There’s a saying that “the plural of anecdote is not data”. Funnily enough, it started out without the not, which makes more sense, for what is an anecdote if not a datum? But it was important for economists to distinguish their ideas from the just-so stories of other social scientists, and so the not stuck.

There is something to the hostility, though. One datum should generally not affect your estimates by much. So if you’re trying to work out the national inflation rate, it’s not worth paying attention to your cousin’s complaints about how they’re paying more for broccoli now. Just let the government statisticians do their job of aggregating the millions of price points.

The problem is that most quantities you’re interested in aren’t like that. Want to know if we’re going into a recession? You could wait for the NBER, which will tell you a year after it’s happened. Or you could ask a friend in a volatile industry like consulting if she’s finding work. Mathematically, if what you want isn’t being collected at the right time or in the right level of detail, then one point can and should make a big difference to your estimates.

Using these anecdata is tricky, particularly if you take Bayesianism seriously. For just one example, how do you deal with selection bias, where you’ll hear about successes more than failures? But there’s no reason not to try.

Google+ and the four card problem

July 12, 2011

Google came late to social, so all the good words were taken. Facebook has friend, Twitter has follow, and LinkedIn has connect. Google+ has the less intuitive circle. A minor terminological difference? Maybe not, if you think about the four card problem.

The four card problem is a logic puzzle. You have four cards, each of which has a number on one side and a colour on another. You have to check that if the number is even, then the colour is green. The cards show 3, 8, red, and green. Which cards do you need to turn over?

Very few people get the right answer (8 and red) but you can restate the problem in equivalent terms. You’re a police officer, and need to check that the alcohol rules are being followed. Each card represents a person, with their age on one side, and what they’re drinking on the other. The cards show 14, 35, a coke, and a beer. Everyone gets this – you check the 14 year old and the beer drinker.
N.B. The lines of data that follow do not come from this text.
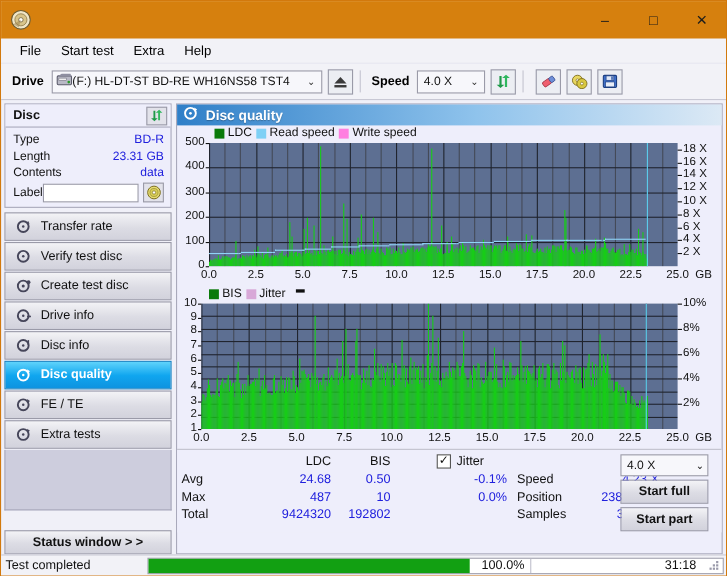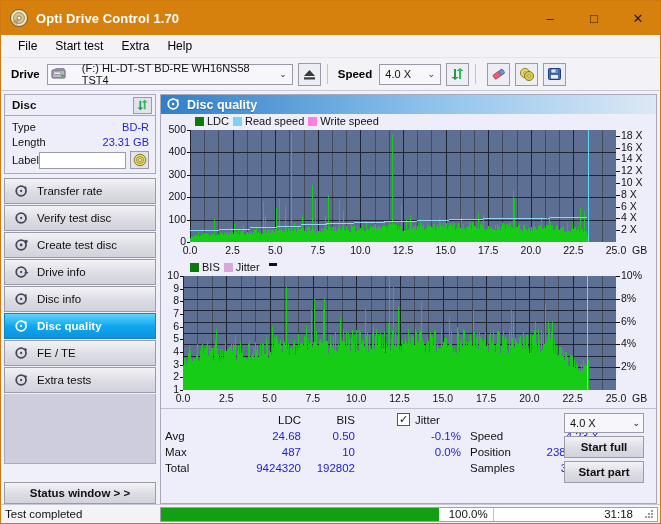--- a/index.html
+++ b/index.html
@@ -219,7 +219,6 @@
         <path d="M3 14 L10 10 L8 17 Z" fill="#9a8450" opacity=".55"></path>
       </svg>
     </div>
-    <div id="title-text">Opti Drive Control 1.70</div>
     <div class="winbtns">
       <div class="winbtn">–</div>
       <div class="winbtn">□</div>

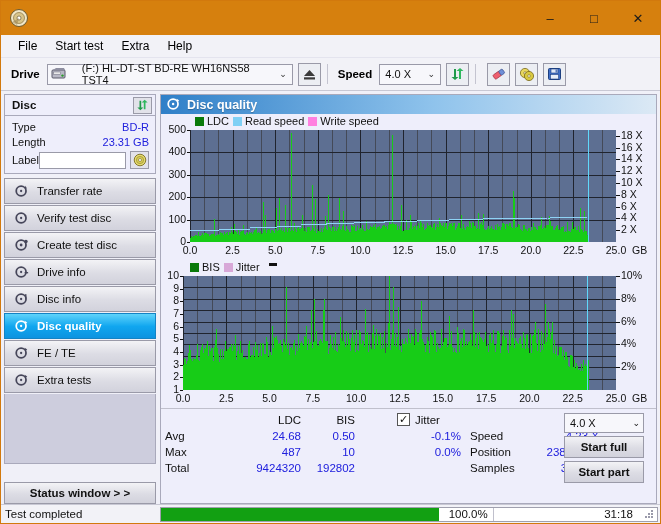--- a/index.html
+++ b/index.html
@@ -70,7 +70,7 @@
     margin-left:auto; width:14px; text-align:center; color:#333; font-size:9px;
   }
   #drive-combo { width:246px; }
-  #drive-combo .dtext { margin-left:16px; }
+  #drive-combo .dtext { margin-left:0; }
   #speed-combo { width:62px; padding-left:5px; }
   .tb-sep { width:1px; height:20px; background:#c4c4d0; margin:0 6px; }
   .tbbtn {

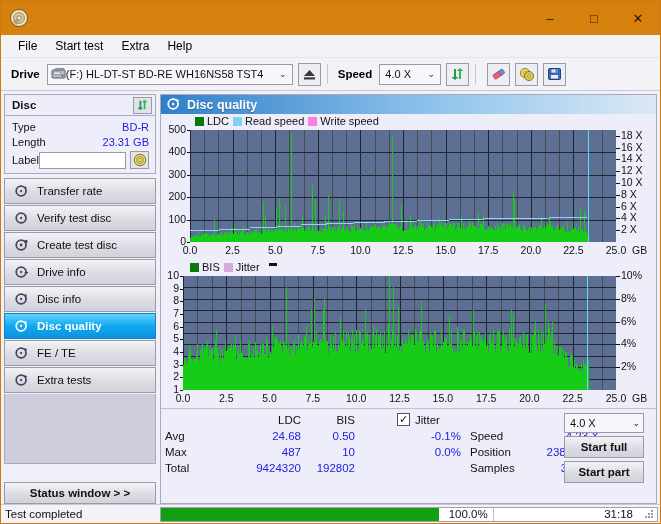--- a/index.html
+++ b/index.html
@@ -314,6 +314,10 @@
           <div class="drow">
             <span class="k">Length</span>
             <span class="v">23.31 GB</span>
+          </div>
+          <div class="drow">
+            <span class="k">Contents</span>
+            <span class="v">data</span>
           </div>
           <div id="label-row">
             <span class="k">Label</span>

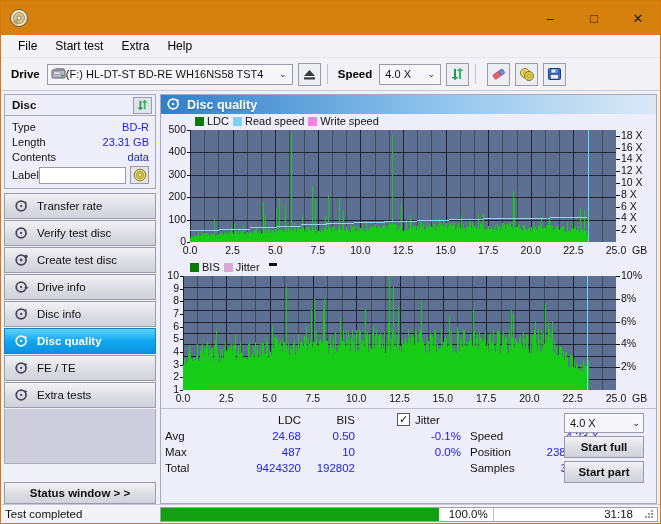--- a/index.html
+++ b/index.html
@@ -194,7 +194,7 @@
     flex:0 0 19px; height:19px; display:flex; align-items:center;
     border-top:1px solid #c8c8d4; background:#f2f2f7;
   }
-  #status-text { padding-left:4px; font-size:11.5px; color:#111; width:159px; }
+  #status-text { padding-left:4px; font-size:11.5px; color:#111; width:133px; }
   #pbwrap {
     flex:1 1 auto; height:15px; border:1px solid #a0a0ae; background:#ffffff;
     display:flex; align-items:center; margin-right:2px; position:relative;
The point is that context matters. We’re very good at checking if someone’s cheating, and have similarly good understanding about social relationships in general. The terminology for the big 3 social sites give the functionality away. We know that friendship is symmetric (if I’m your friend, then you’re my friend) and not transitive (friends of friends are not necessarily your friends). We know that following (aka stalking) is not symmetric or transitive. And we know that connecting is symmetric, and (thanks to Six Degrees of Separation) it has a transitive aspect. No further explanation is necessary.

What about Google+? What does it mean to add someone to one of your circles? Do you get to see their stuff? Do they see yours? The name doesn’t tell you, and may even mislead – a circles of friends commonly being a group that’s all connected to each other. Does this doom the project? Probably not, but it doesn’t bode well to have your most basic operation be confusing.